Sonny Rollins, the colossus of jazz saxophone, has died at the age of 95 | Sonny Rollins


Sonny Rollins, one of the greatest jazz musicians of all time, has died at the age of 95.

His death was he announced on his website Monday, “with great sorrow and great love”. Her publicist Terri Hinte confirmed the news.

No cause of death was given but the so-called “Saxophone Colossus” died at his home in Woodstock, New York, on Monday afternoon. The quote quoted Rollins’ words about death: “I think that when the creative person is gone, he continues to exist somewhere.” I am a person who believes that this life is not perfect for everything.

With more than 60 albums released since the late 1940s, including collaborations with Miles Davis, Thelonious Monk, John Coltrane and others, Rollins was one of the last stars of the bebop generationwho took jazz from a group that was usually danced or danced into an exciting new dimension.

Rollins himself was a master of music, whose bright, catchy lines – whether jazz standards or self-penned – could be picked up, expanded and reworked into contemporary and sometimes classic music. Saxophonist Branford Marsalis has called him “the greatest in jazz history” along with Louis Armstrong; when presenting him with the 2010 National Medal of the Arts in 2011, Barack Obama said that Rollins inspired him to “take risks that I probably wouldn’t have taken”.

He was born Walter Theodore Rollins in New York City in 1930, and grew up in his neighborhood of Harlem, naming him Sonny after his grandfather. Inspired by a piano-playing sister and a violinist brother, as well as jazz heroes like Louis Jordan and Oil Waller, he started learning the saxophone at the age of 7. This was the excitement of the jazz scene in his area that his first group, in high school, had future artists. Jackie McLeanKenny Drew and Art Taylor; right out of school he started playing with local talents like Bud Powell and touring stars like JJ Johnsonand began to write his own work.

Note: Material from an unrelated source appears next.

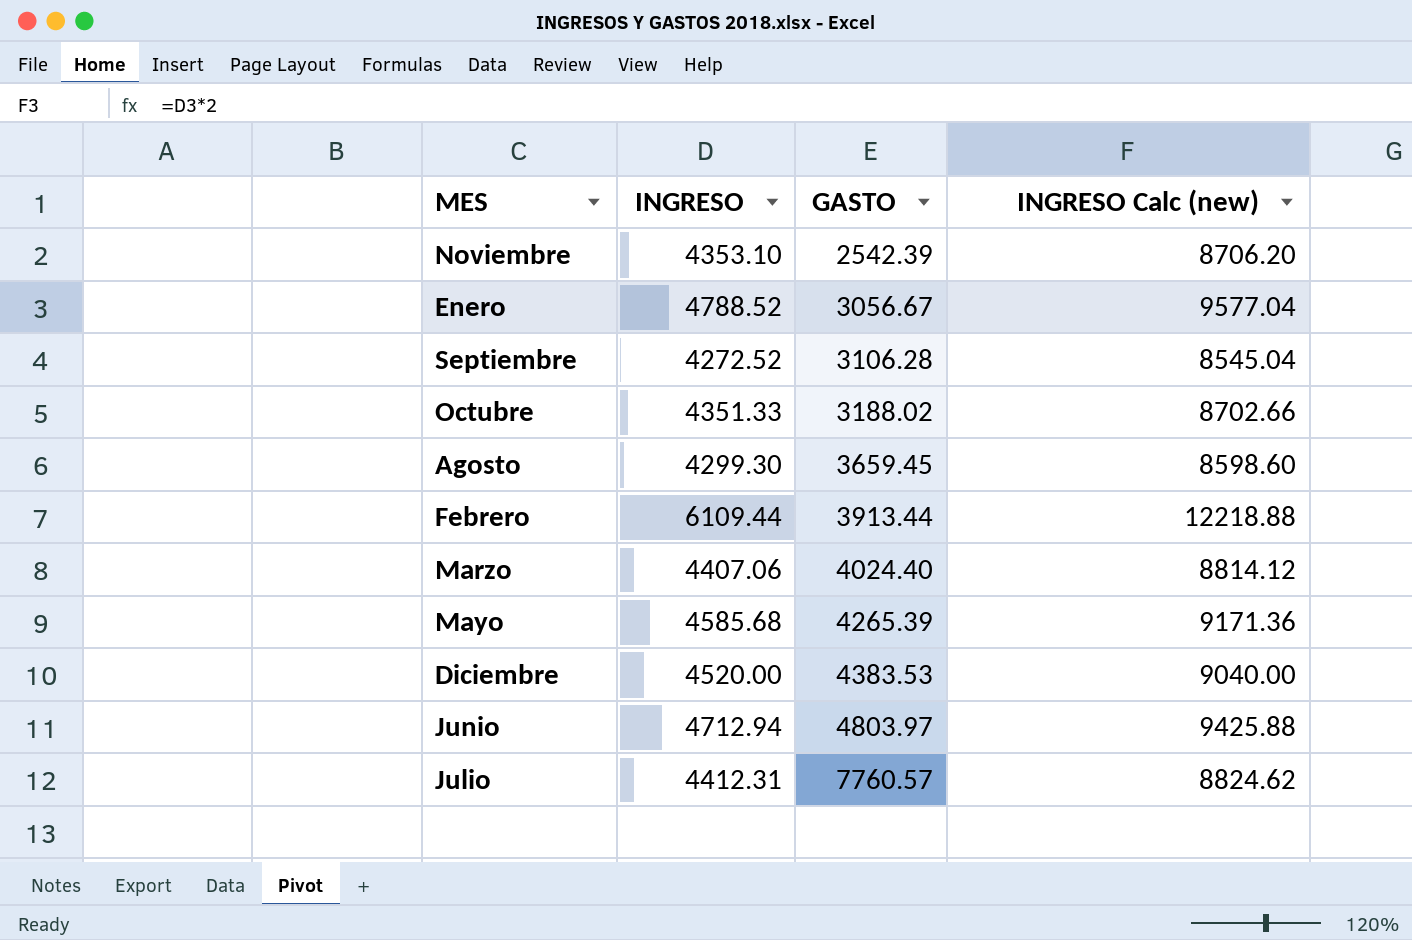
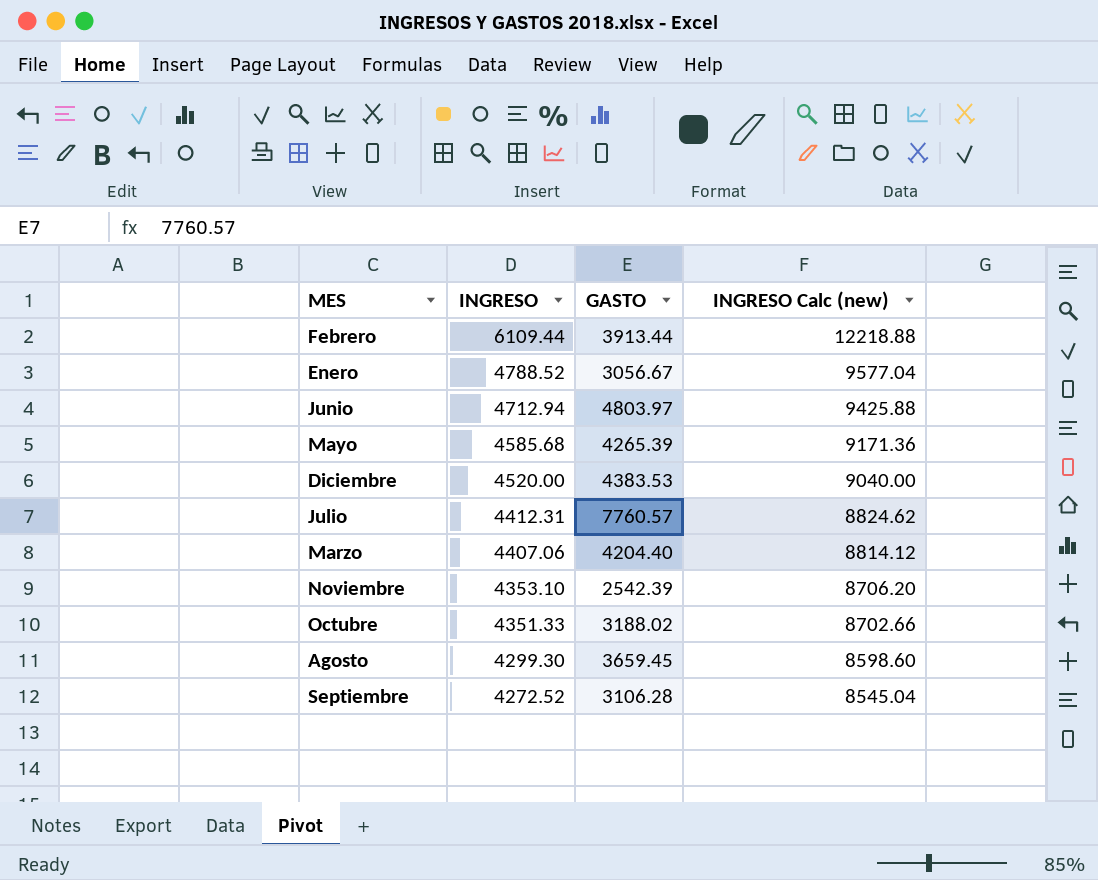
row order: GASTO ascending -> INGRESO descending
Marzo | GASTO: 4024.40 -> 4204.40

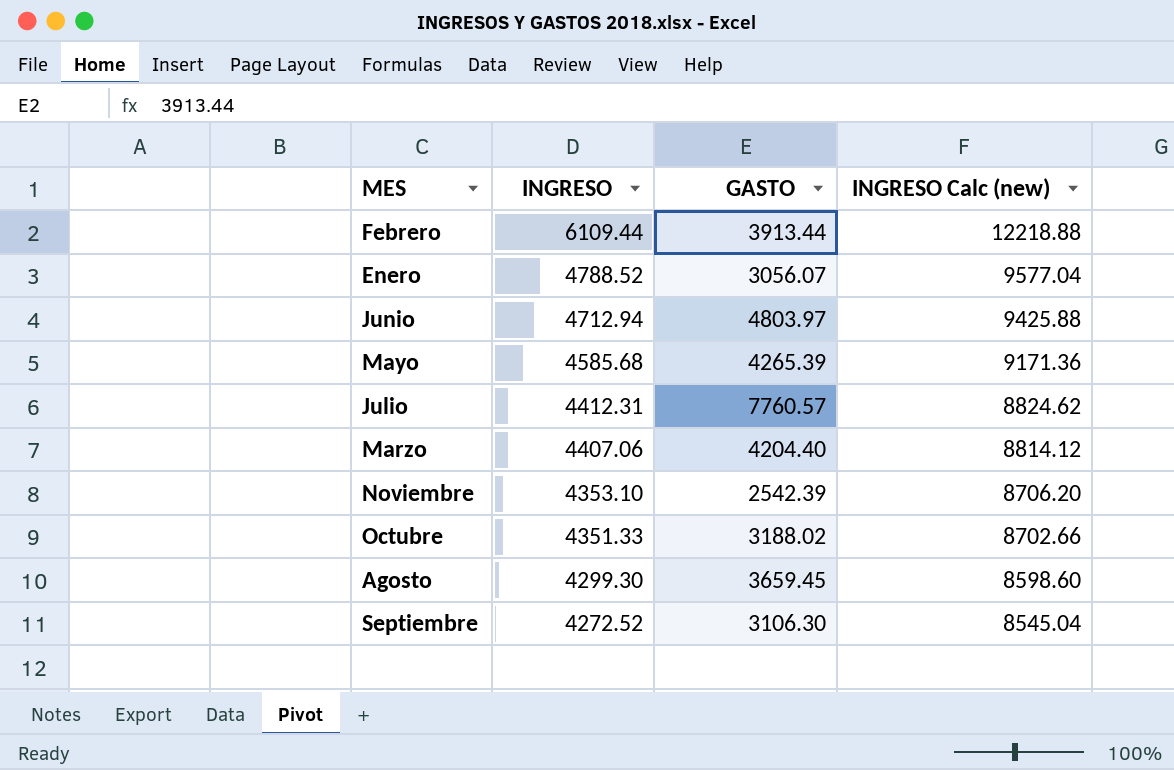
row Diciembre: 4520.00 | 4383.53 | 9040.00 -> none
Enero | GASTO: 3056.67 -> 3056.07
Septiembre | GASTO: 3106.28 -> 3106.30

Miles Davis and Sonny Rollins perform together in 1957. Photo: Bob Parent/Getty Images

Rollins once called himself “a classic … Davis himself wrote about how Rollins quickly became a “legend, almost a god for many young musicians … For him, Rollins said in reminiscences of his life at a young age: “Jazz is nice. It’s not just music, it doesn’t rock your music. It’s everything. It doesn’t make you feel like fighting. It makes you feel that there is a God.”

However, he became addicted to heroin, and in the 1950s he stole weapons to finance his addiction, later calling himself “an ugly person…I excluded everyone except my mother”. He was imprisoned for 10 months at Rikers Island in New York, but was able to kick his addiction with a rehab program in 1955.

Purification contributed to a remarkable creation: Rollins released his first album as a group leader in 1953, and recorded 17 more at the end of the decade including signs such as. Saxophone Colossus (1956)which had a signature St. Thomasnodding to calypso and naming his mother’s Caribbean birthplace; the piano-less “traveling” style explored on Way Out West (1957); and Freedom Suite (1958)when his release notes on the 20-minute theme song became a beautiful libertarian argument among the growing civil rights movement. Contributors at this time include Dizzy Gillespie, Max Roach, Art Blakey and others.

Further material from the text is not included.